Comments on Learning to co-parent with an onbeat ex

  1. I love this! I would love to see more articles about blended families. I’ve been thinking a lot about this kind of thing as I just started seeing a guy with a child.

  2. I think it’s so great that you all can see past your differences for the benefit of your daughter. I really wish my parents had been able to do that. It would have saved me and my brothers so much stress growing up. And kudos to your ex’s partner for actually communicating with you!
    It’s really great to see blended families that work 🙂

  3. This is a great article. I recently discovered my suppressed offbeatness about 2 years ago and because of it, it gave me the strength to realize that I didn’t need to succumb to the typical disdain of a woman in a trapped marriage just because there was a child involved. I applaud you for continuing to do what you do and keeping your kids your top priority all at the same time.

  4. girl! thank you SO much for sharing your story! it is a representation of MANY stories not so often shared. i experienced a very similar co-parenting experience minus having been married prior to our daughter being born.
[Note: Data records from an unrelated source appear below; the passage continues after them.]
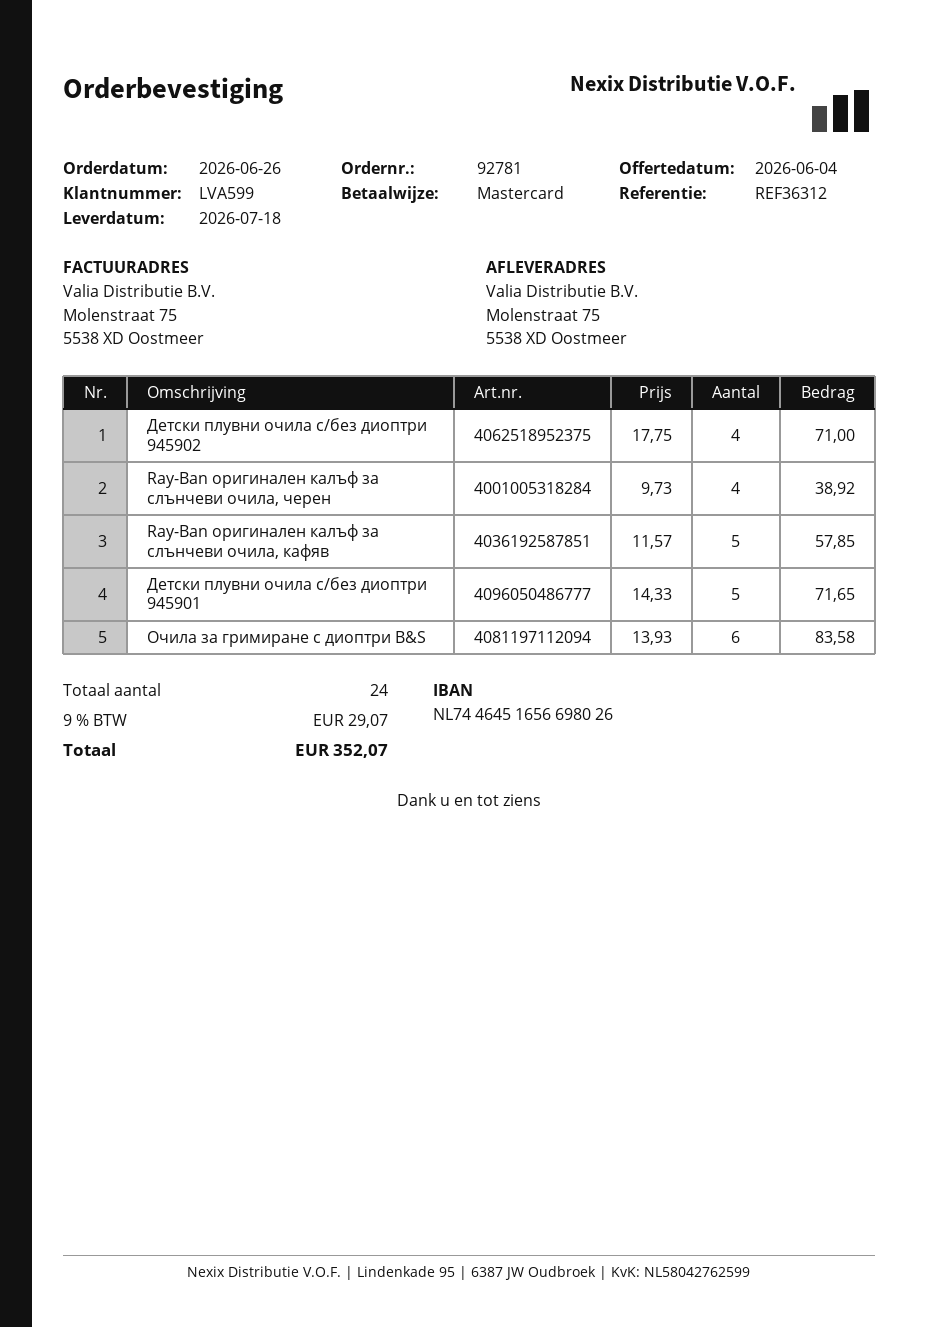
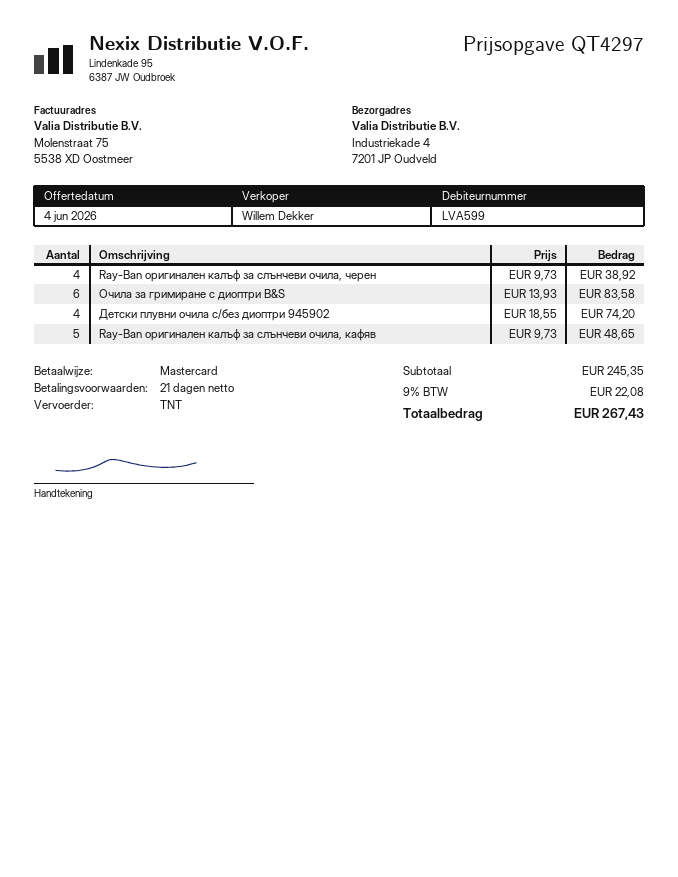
ship to: Molenstraat 75, 5538 XD Oostmeer -> Industriekade 4, 7201 JP Oudveld
Детски плувни очила с/без диоптри 945902: 4 x 17.75 = 71.00 -> 4 x 18.55 = 74.20
Ray-Ban оригинален калъф за слънчеви очила, кафяв: 5 x 11.57 = 57.85 -> 5 x 9.73 = 48.65
Детски плувни очила с/без диоптри 945901: 5 x 14.33 = 71.65 -> none
tax: 9% = 29.07 -> 9% = 22.08
total: 352.07 -> 267.43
    i will be sharing this, your story, with her dad. i hope it will spark enough interest to learn to appreciate and value how we are two very different people on two very different paths, that both lead to the best possible outcome for our daughter!

    thanks again!

    meredith…another off beat mama!

  5. What a great post! It is so great to hear that you guys are making things work.

    I am a total believer in family therapy, by the way– it seems almost impossible for one arm of a family to be healed while the other goes on as usual, doesn’t it?

  6. Thank you for this! I am in the middle of a VERY similar situation. I am going through a messy custody battle, with tons of mud slinging, that mainly revolves around my offbeatness. I was feeling very alone and sure that no one had ever gone through this. Having my self expression and who I am as a person used against me in court is something I never imagined having to deal with. Just this morning I was woken up to an angry phone call over cloth diapers… Somehow I am a bad mom for switching from disposables… Your story is exaclty what I needed today! THANK YOU!

  7. Wow, thanks everybody! I joked earlier that learning from my mistakes is what I do best, next to making them. But in all seriousness, I’m so glad anything I’ve been through stands to benefit someone else. It makes a body feel useful.

  8. Thank you so much for sharing something so personal! I’ve been struggling with my desire to leave a relationship, worrying about my 11-month old daughter and what our futures will look like… This has certainly given me a good perspective on how much work it would be, but also how much potential for good there could be too! Thank you!!

  9. my husband and i healed our rifts, but we are also off and on-beat. what has made the difference is to respect our choices nd attitudes, and to respectfully disagree.

    i was so glad to hear you all teamed together for the sake of the children.

  10. Amy, thanks so much for sharing your co-parenting story. I co-founded a blog with my ex, CoParenting101.org, and we’d love to cross-post this and/or offer you a standing invitation to guest-blog for our site. Our readers would be encouraged by your journey. I hope we can connect!